Open HolonProduction opened 1 year ago

HolonProduction commented 1 year ago

Describe the project you are working on

Godot Engine

Describe the problem or limitation you are having in your project

The behavior of the emitting property on one shot ParticleSystems is not very intuitive. Calling restart or setting emitting for the first time do the same. When turning emitting of after that the particle system will not emit anymore particles. But now when changing emitting to true again it will be reset to false without any effect. Using emitting = true again is only possible after the particle system would have finished if emitting was never set to false. In addition this reseting takes some time for updating the inspector which makes it feel very bugged. This can confuse users about the stability of particle systems in general and does not help with solving any problems.

Describe the feature / enhancement and how it helps to overcome the problem or limitation

I propose, that setting emitting to true will always trigger restart internaly if one_shot == true. The current behavior feels buggy and serves no real purpose so it should be changed to feel more usefull and reliable. The behavior for setting emitting to false will stay the same as it works and there might be use cases for that.

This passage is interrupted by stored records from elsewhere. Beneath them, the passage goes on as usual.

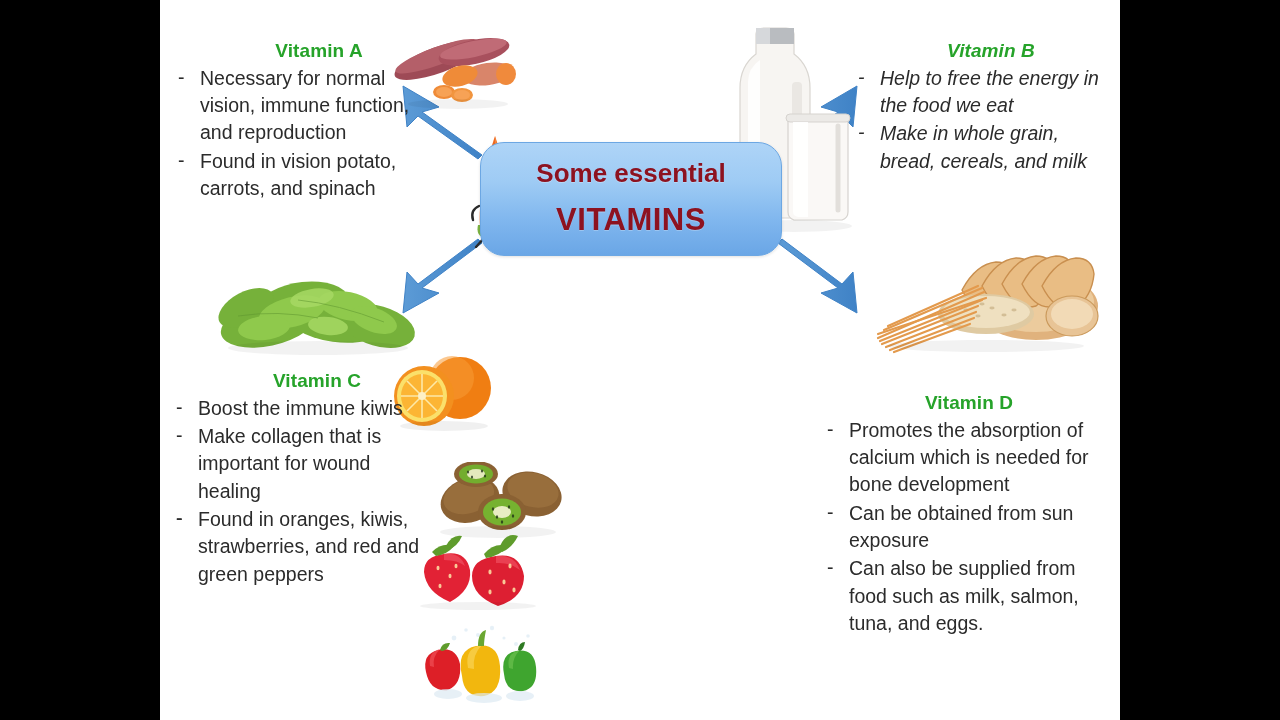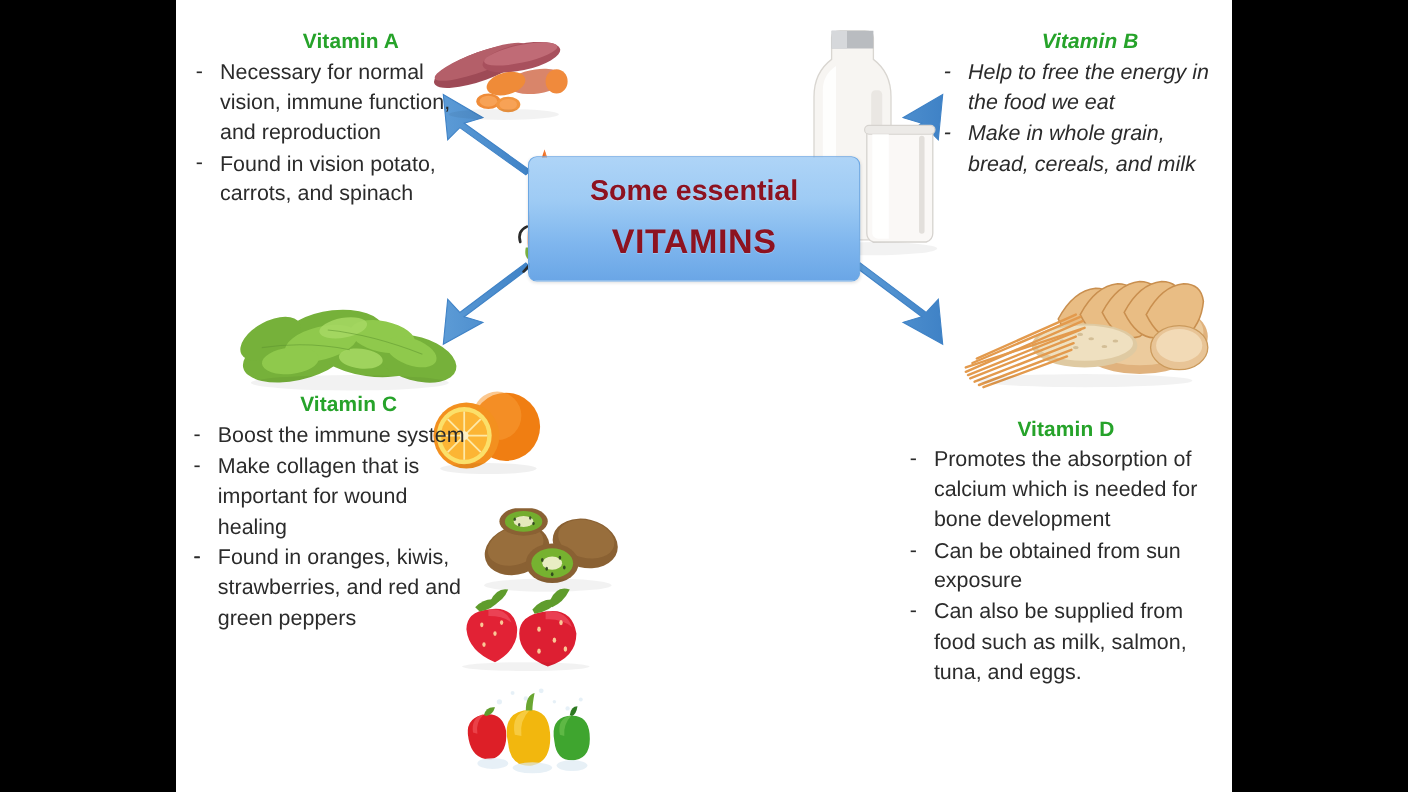"Vitamin A" .vblock { margin-top: none -> 12px }
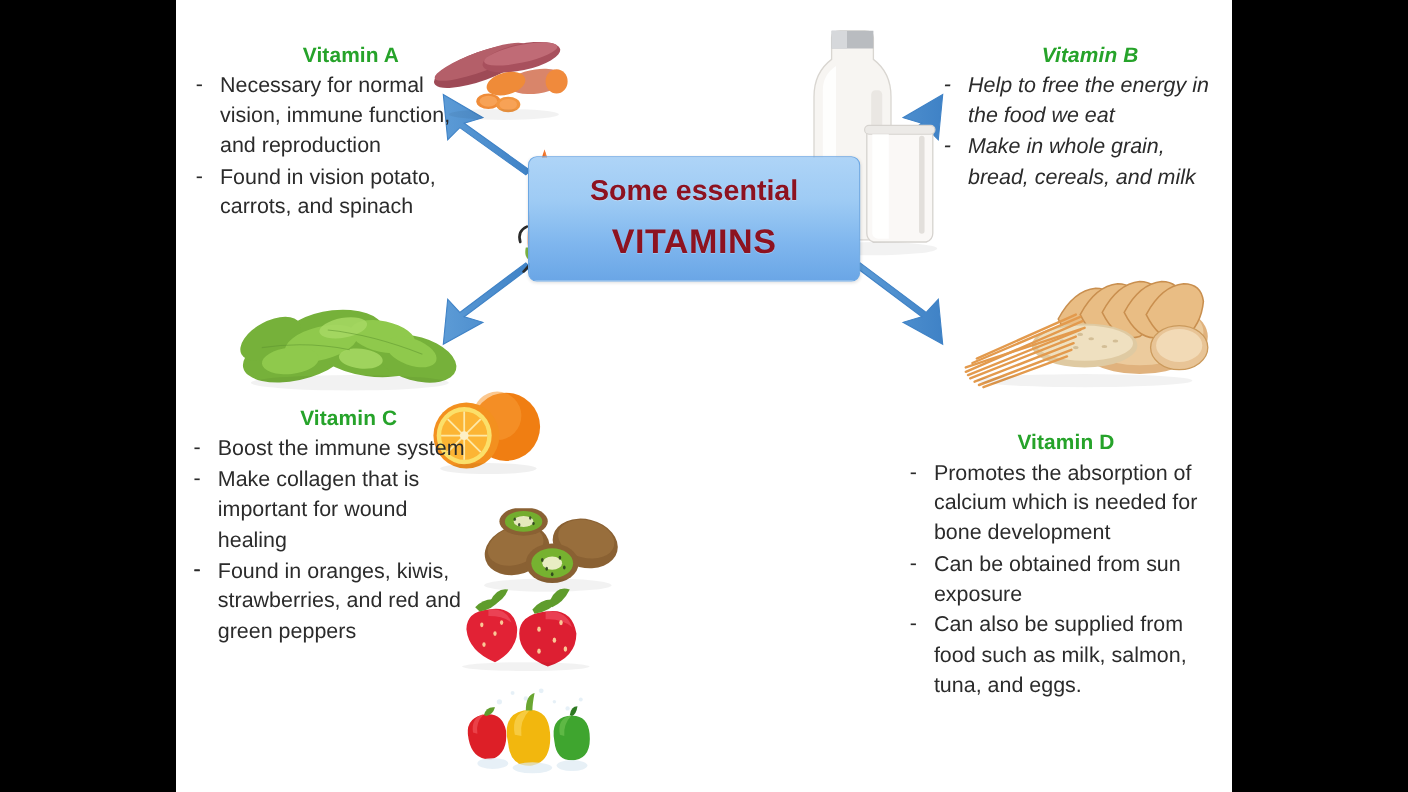"Some essential" #centerbox { border-radius: 8px -> 24px }
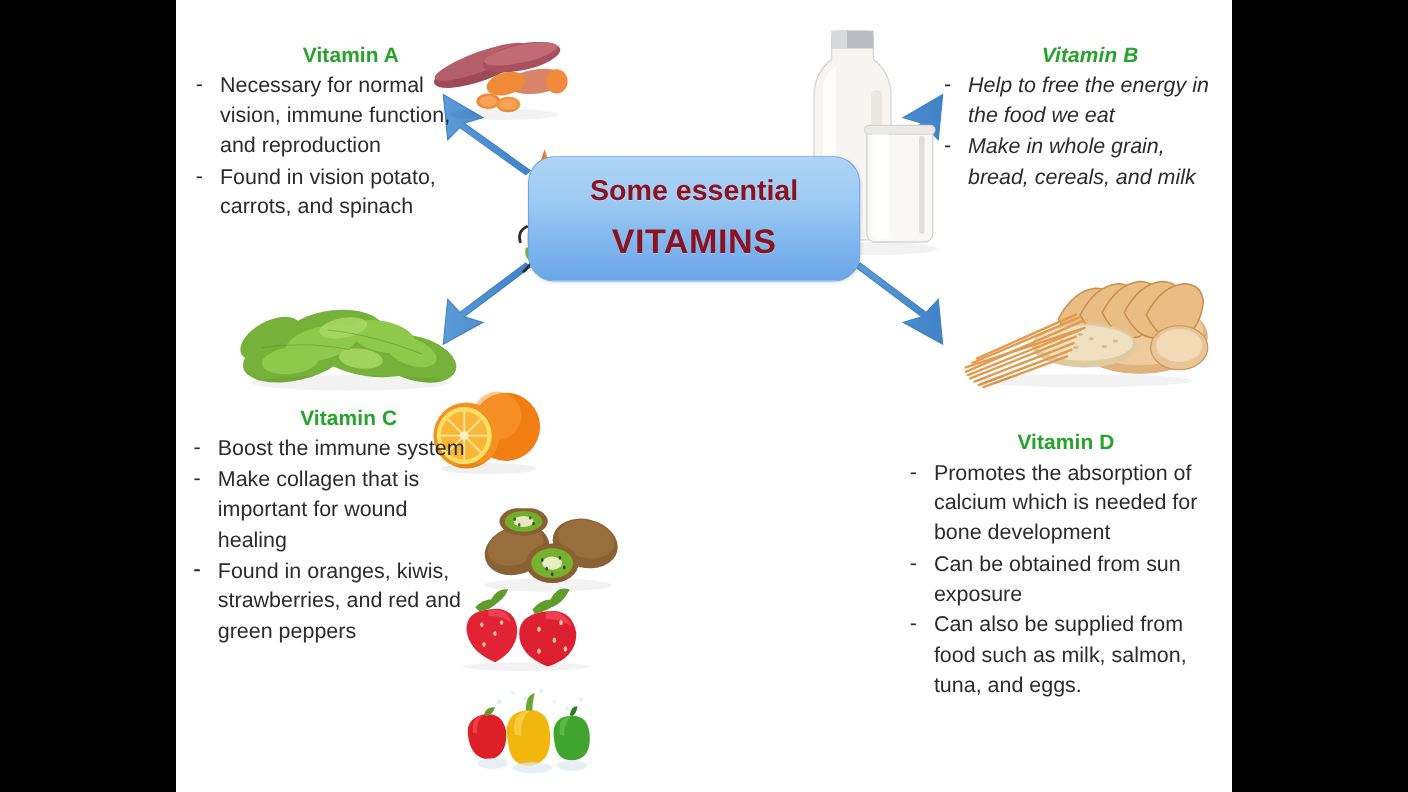"Boost the immune system" span { text: system -> kiwis }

As the current solution is more like undefined behavior this is not a breaking API change IMHO

Describe how your proposal will work, with code, pseudo-code, mock-ups, and/or diagrams

func set_emitting(p_value):
    ...
    if one_shot and p_value:
       restart()
    ...

I can implement that. The proposal is ment to get feedback on the idea.

If this enhancement will not be used often, can it be worked around with a few lines of script?

Nope

Is there a reason why this should be core and not an add-on in the asset library?

Can only be solved in core

QbieShay commented 1 year ago

Would have to be very careful about interactions with animation player. It seems to be an on and off "regression" kind of thing, but sometimes it triggers bools every frame, sometimes only on switch. Furthermore I'm not sure restart is what we want here, because that kills all active particles, while i think that there's some cases where you may just want to restart it after a delay, but stilll letting the emitter finish to avoid things popping out of existence

I imagine the usecase is seeing your vfx in the editor without having to wait their "real" end in emitting toggle.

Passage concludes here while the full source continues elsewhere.